== EXERCISE INSTRUCTIONS ==
Let the answer be the lines from the one with "SPINNING BH2, závedné" to the end of the entries, copied exactly with both boundary lines kept.

== MATERIAL FOR THE TASK ==
§ §

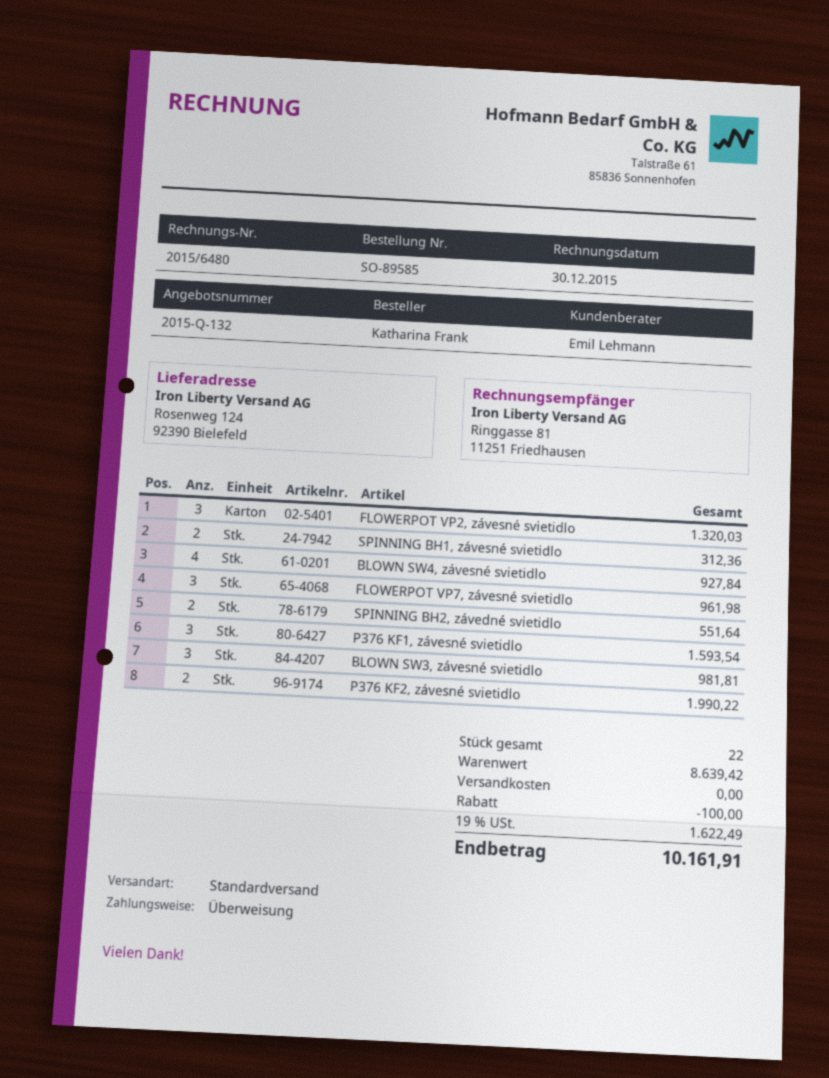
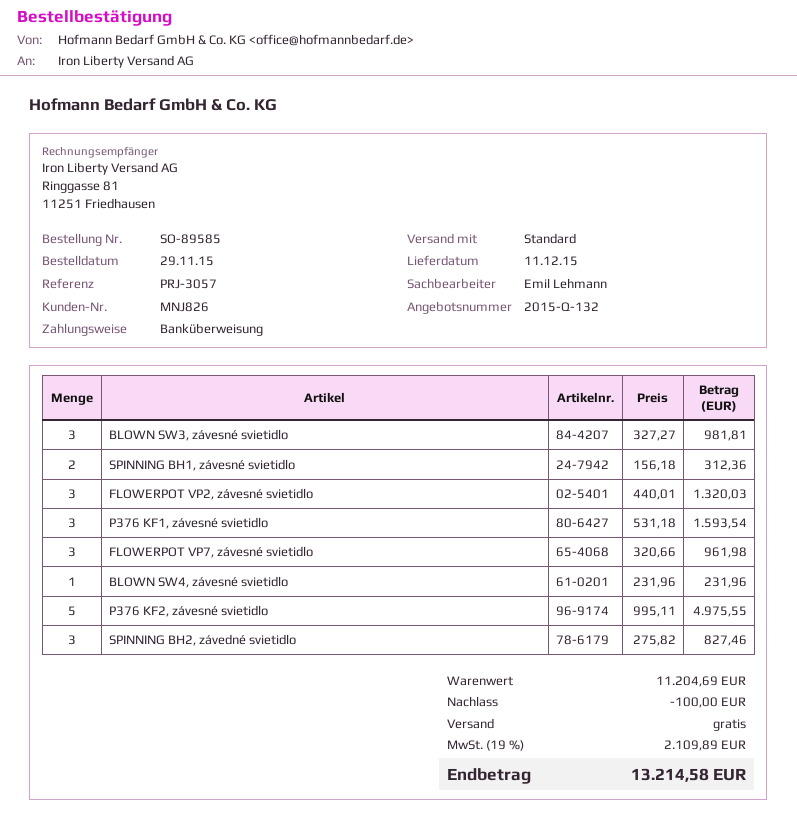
BLOWN SW4, závesné svietidlo: 4 for 927.84 -> 1 for 231.96
SPINNING BH2, závedné svietidlo: 2 for 551.64 -> 3 for 827.46
P376 KF2, závesné svietidlo: 2 for 1990.22 -> 5 for 4975.55
subtotal: 8639.42 -> 11204.69
tax: 19% = 1622.49 -> 19% = 2109.89
total: 10161.91 -> 13214.58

§ §

== RESPONSE BELOW ==
SPINNING BH2, závedné svietidlo: 2 for 551.64 -> 3 for 827.46
P376 KF2, závesné svietidlo: 2 for 1990.22 -> 5 for 4975.55
subtotal: 8639.42 -> 11204.69
tax: 19% = 1622.49 -> 19% = 2109.89
total: 10161.91 -> 13214.58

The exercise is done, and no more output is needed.